Thursday, February 23, 2006

'Jackson Corners' by Jennifer L. Hart

TITLE: Jackson Corners
AUTHOR: Jennifer L. Hart
PRICE: $14.95 printed, $5.59 download
GENRE: Contemporary fiction
ISBN: 1-4116-7078-7
PUBLISHER: Jennifer L. Hart via

Isabella Roberts is looking for a change. After a messy divorce to an anal-retentive husband, she bundles her two-year-old daughter out of the city and purchases a house in sleepy Jackson Corners. There she meets handsome, brooding Noah Davis, and learns that while her new home may come with neighbourly assistance and friendly faces, it also a lugs around a swathe of emotional baggage.
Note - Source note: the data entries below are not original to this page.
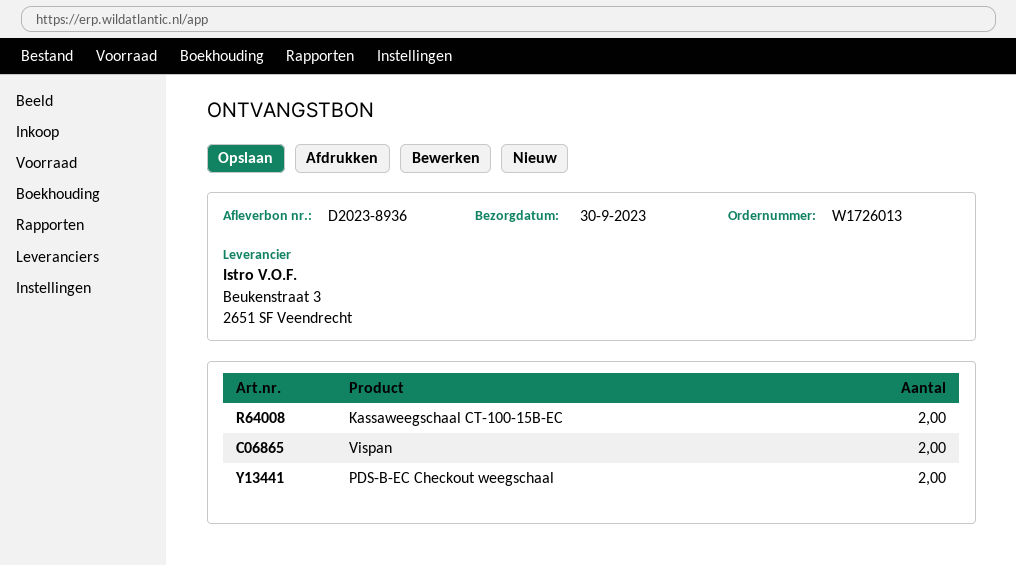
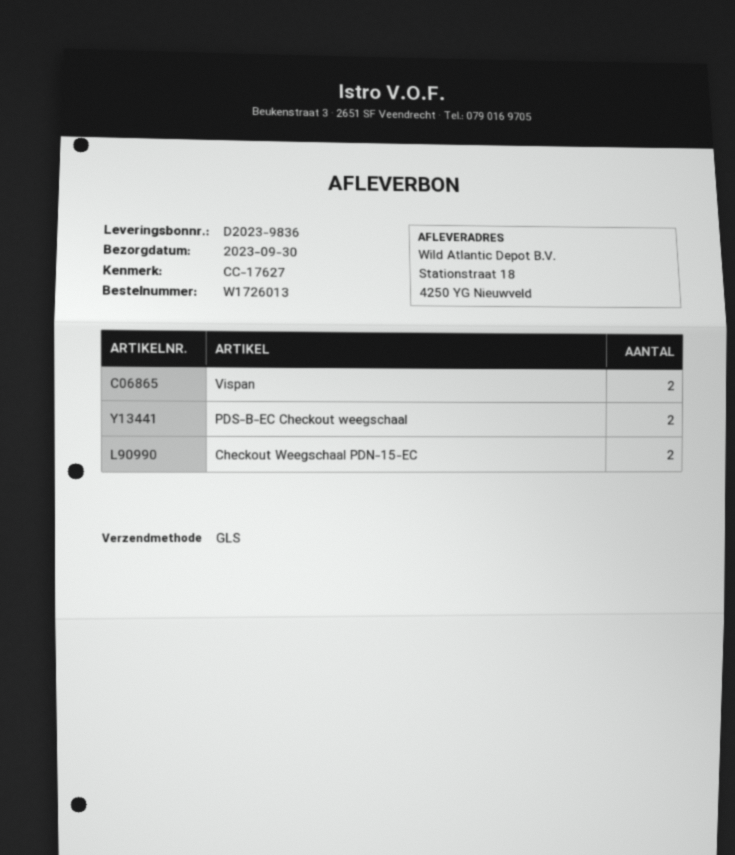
delivery note number: D2023-8936 -> D2023-9836
Kassaweegschaal CT-100-15B-EC: 2 -> none
Checkout Weegschaal PDN-15-EC: none -> 2

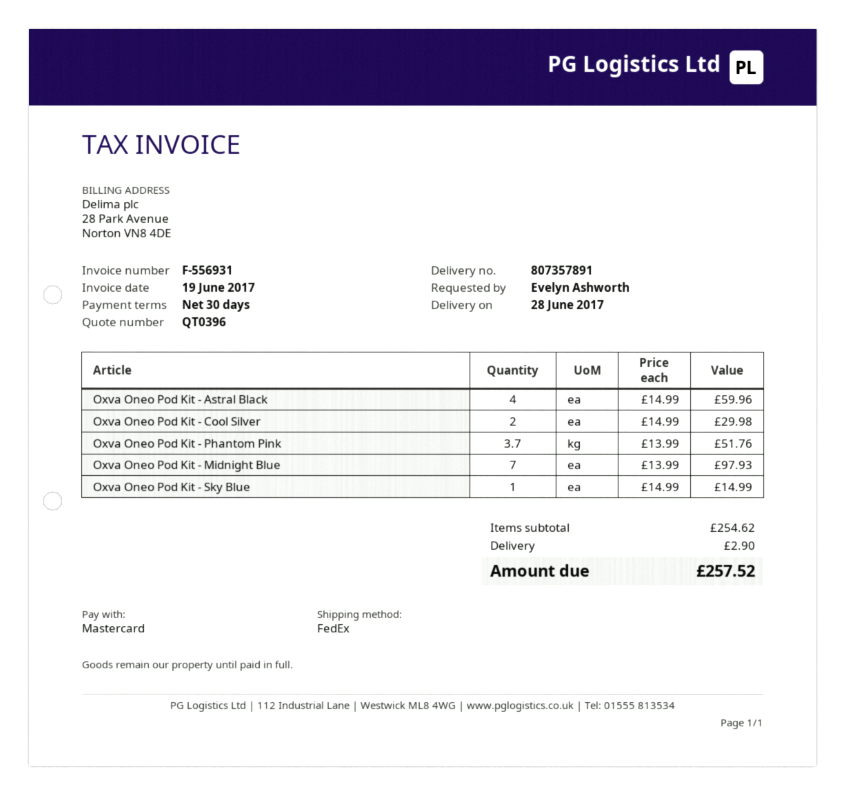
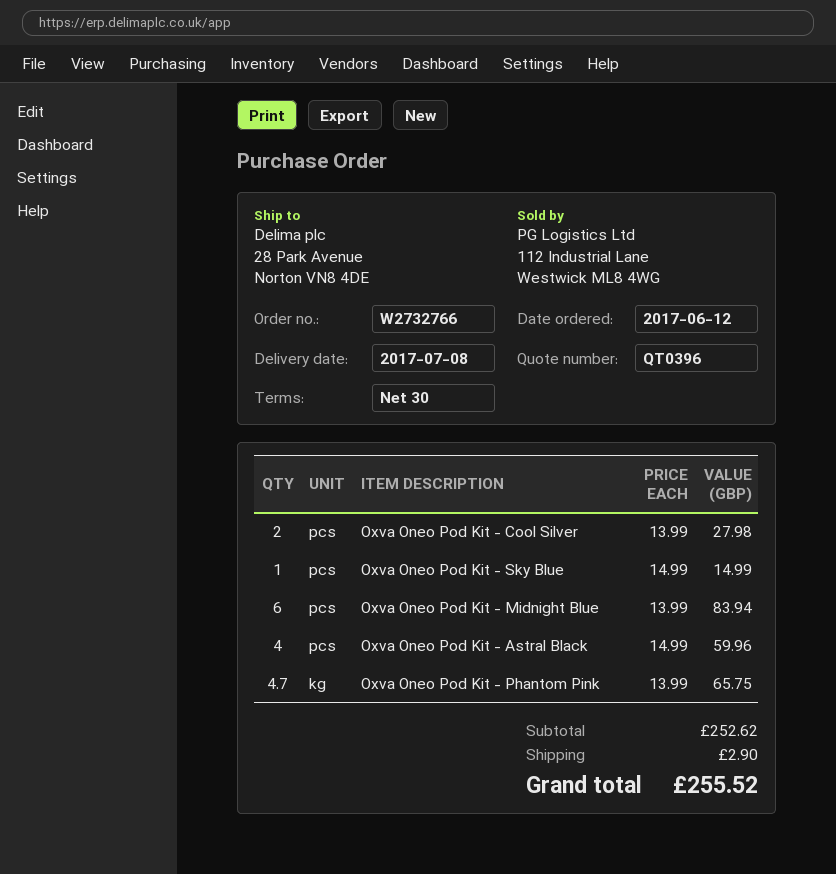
delivery date: 2017-06-28 -> 2017-07-08
Oxva Oneo Pod Kit - Cool Silver: 2 x 14.99 = 29.98 -> 2 x 13.99 = 27.98
Oxva Oneo Pod Kit - Phantom Pink: 3.7 x 13.99 = 51.76 -> 4.7 x 13.99 = 65.75
Oxva Oneo Pod Kit - Midnight Blue: 7 x 13.99 = 97.93 -> 6 x 13.99 = 83.94
subtotal: 254.62 -> 252.62
total: 257.52 -> 255.52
There’s one rule of thumb for writing a decent mystery: Plot Is Everything. Jennifer L Hart knows her plot and ought to be commended for her firm handling of it. Jackson Corners is fed to the reader with the utmost care and not a piece of information comes too soon. Every character is suspect; every action has an ulterior motive. The sinister presence lurking in Jackson Corners waits until the final moment to reveal itself and while the moment isn’t particularly shocking—everyone’s a suspect here, remember—it does deserve a shout of approval for keeping the guesses going so long.

Unfortunately, as all too often happens with mysteries, character and authenticity falter at the hands of the storyline. In particular, the sexual tension between some of the more prominent characters has a tendency to collapse into the realm of the undeniably cheesy. The prose itself is as contemporary as the world the characters inhabit: email and telephones are on equal footing and it’s completely normal for most of the characters to be (or see) a therapist. Word usage and proofing errors are the only real stumbling block in what is otherwise quite lively and well-planned prose. The extradiagetic narrative helps immensely and multiple points of view stop the story from lingering too long in any one place.
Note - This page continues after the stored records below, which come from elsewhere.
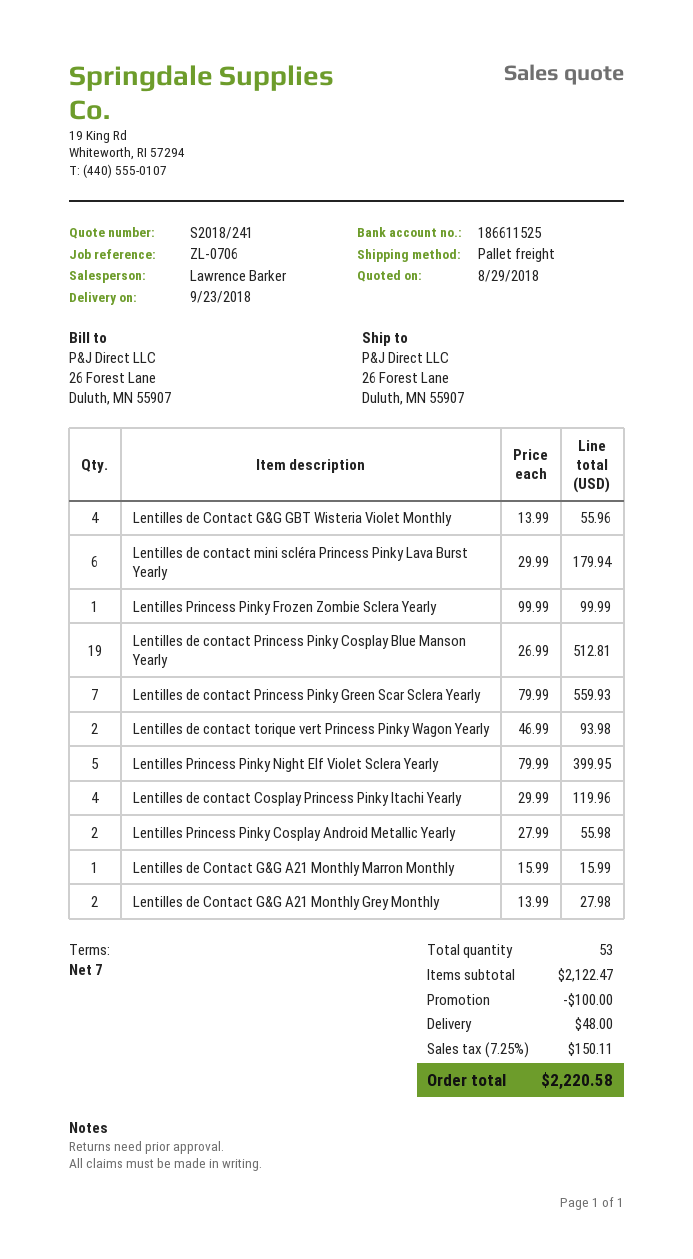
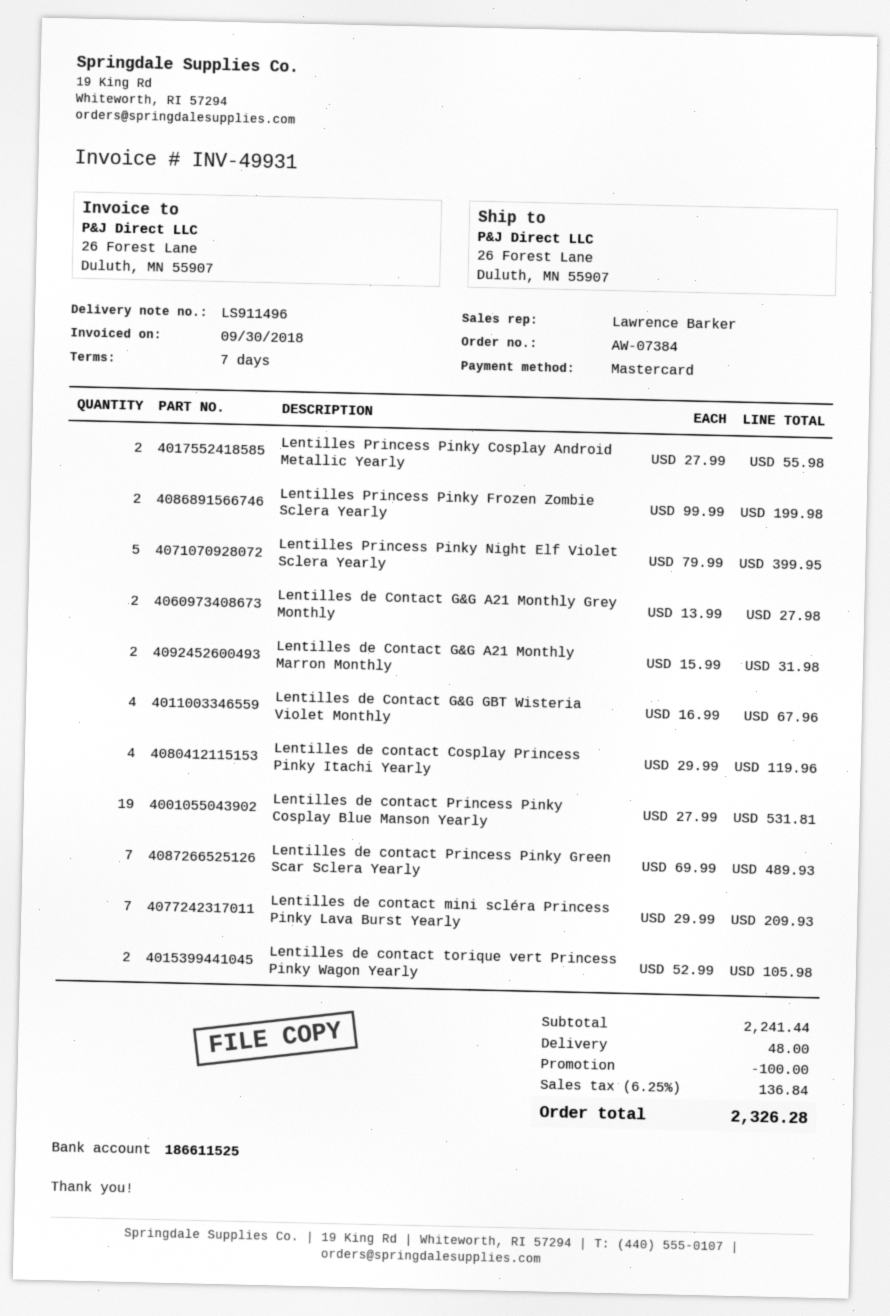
Lentilles de Contact G&G GBT Wisteria Violet Monthly: 4 x 13.99 = 55.96 -> 4 x 16.99 = 67.96
Lentilles de contact mini scléra Princess Pinky Lava Burst Yearly: 6 x 29.99 = 179.94 -> 7 x 29.99 = 209.93
Lentilles Princess Pinky Frozen Zombie Sclera Yearly: 1 x 99.99 = 99.99 -> 2 x 99.99 = 199.98
Lentilles de contact Princess Pinky Cosplay Blue Manson Yearly: 19 x 26.99 = 512.81 -> 19 x 27.99 = 531.81
Lentilles de contact Princess Pinky Green Scar Sclera Yearly: 7 x 79.99 = 559.93 -> 7 x 69.99 = 489.93
Lentilles de contact torique vert Princess Pinky Wagon Yearly: 2 x 46.99 = 93.98 -> 2 x 52.99 = 105.98
Lentilles de Contact G&G A21 Monthly Marron Monthly: 1 x 15.99 = 15.99 -> 2 x 15.99 = 31.98
subtotal: 2122.47 -> 2241.44
tax: 7.25% = 150.11 -> 6.25% = 136.84
total: 2220.58 -> 2326.28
Ultimately though, it’s the plot that drives this novel forward. A real solid effort on that count.





Jennifer L hart said...

From the author:

Thank you for the review. While I don't necessarily agree with every assessment, I appreciate the honest evaluation. I'm thinking of pulling the book off of the print on demand shelf because I want to establish myself in the more traditional publishing market.

(This will also alleviate the pesky grammatical distractions, but might up the cheese factor just a tad.)

Just curious as to how you choose the rating out of ten, since there is no explanation apparent.


Stephanie C. said...

My personal scale allocates about a third of the points to the effect of the narrative, which takes into account things like:

- plot, setting and characters
- ability to engage audience

The other two thirds go to 'technical' things like:

- execution of the plot and storyline
- spelling, grammar and proofing
- structure, writing style, word use and language aesthetics
- overall cohesiveness

This shifts a bit depending on the story. By that scale, your story won big points with me on execution of plot, storyline, general writing style and overall cohesiveness, but fell down a bit on the grammar, word use and character count. Also, a couple of the scenes made me cringe a bit, which I attributed to the cheese factor.

That said, I think there's potential for more with this story, and if you want to try the traditional market, I think you've got a good start. I got the feeling that you really knew how to play with your audience and were confident with your plot. You've got multiple person POV down pat and I was seriously impressed with the structure. All I felt it really needed was a good, careful clean-up edit to trim some of the edges and tighten up the language. Like you said, the cheese factor isn't always a problem if you want to try the traditional market; especially not with a genre novel, although personally I'd suggest downplaying it a bit. However, if you do decide to try the traditional market, I wish you every success. :)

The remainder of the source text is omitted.